Patil S.R.,Narsee Monjee Institute of Management and Higher Studies | Patil S.R.,Drug Monitoring Research Institute | Nerurkar K.K.,Drug Monitoring Research Institute | Kalamkar A.M.,Drug Monitoring Research Institute | And 4 more authors.
Journal of Mass Spectrometry | Year: 2012

An analytical method based on liquid-liquid extraction has been developed and validated for analysis of agomelatine in human plasma. Fluoxetine was used as an internal standard for agomelatine. A Betasil C18 (4.0 × 100 mm, 5 μm) column provided chromatographic separation of analytes followed by detection with mass spectrometry.
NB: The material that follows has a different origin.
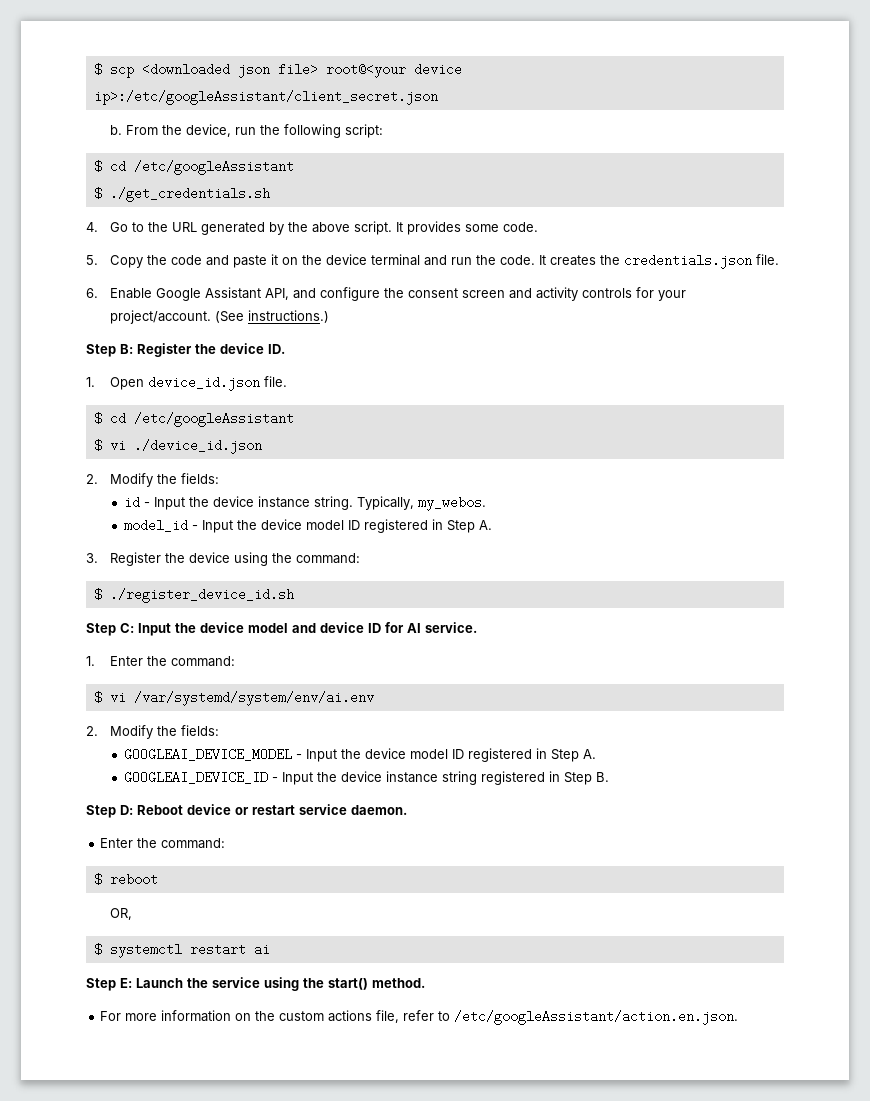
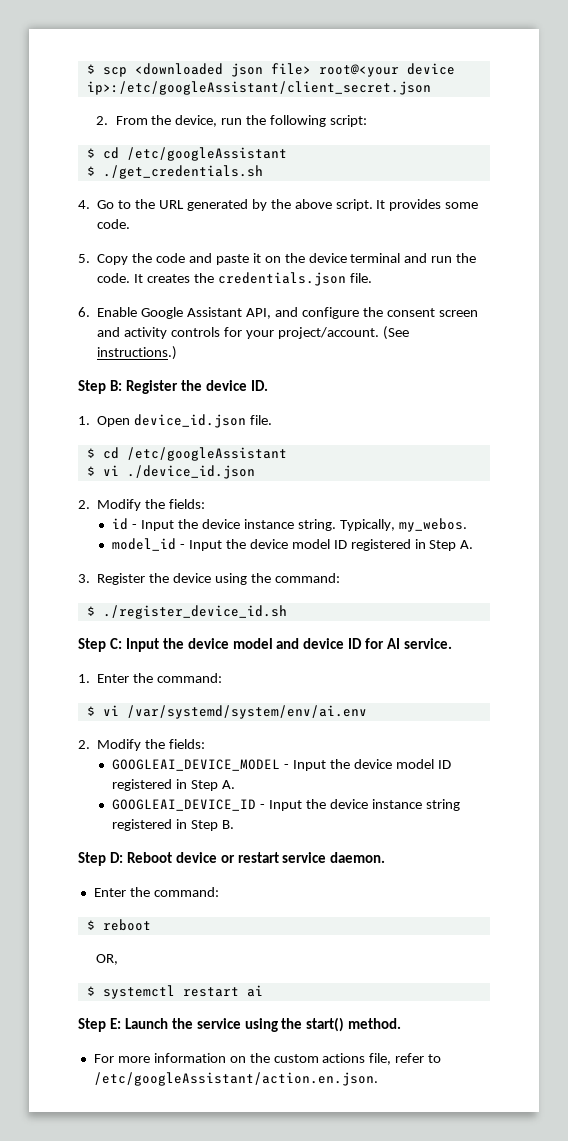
[109,125,122,135] b. -> [96,116,109,125] 2.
The method involves simple isocratic chromatographic conditions and mass spectrometric detection in the positive ionization mode using an API-4000 system. The proposed method has been validated with linear range of 0.050-8.000 ng/ml for agomelatine. The intra-run and inter-run precision values are within 12.12% and 9.01%, respectively, for agomelatine at the lower limit of quantification level. The overall recovery for agomelatine and fluoxetine was 67.10% and 72.96%, respectively. This validated method was used successfully for analysis of plasma samples from a pharmacokinetic study. Copyright © 2012 John Wiley & Sons, Ltd.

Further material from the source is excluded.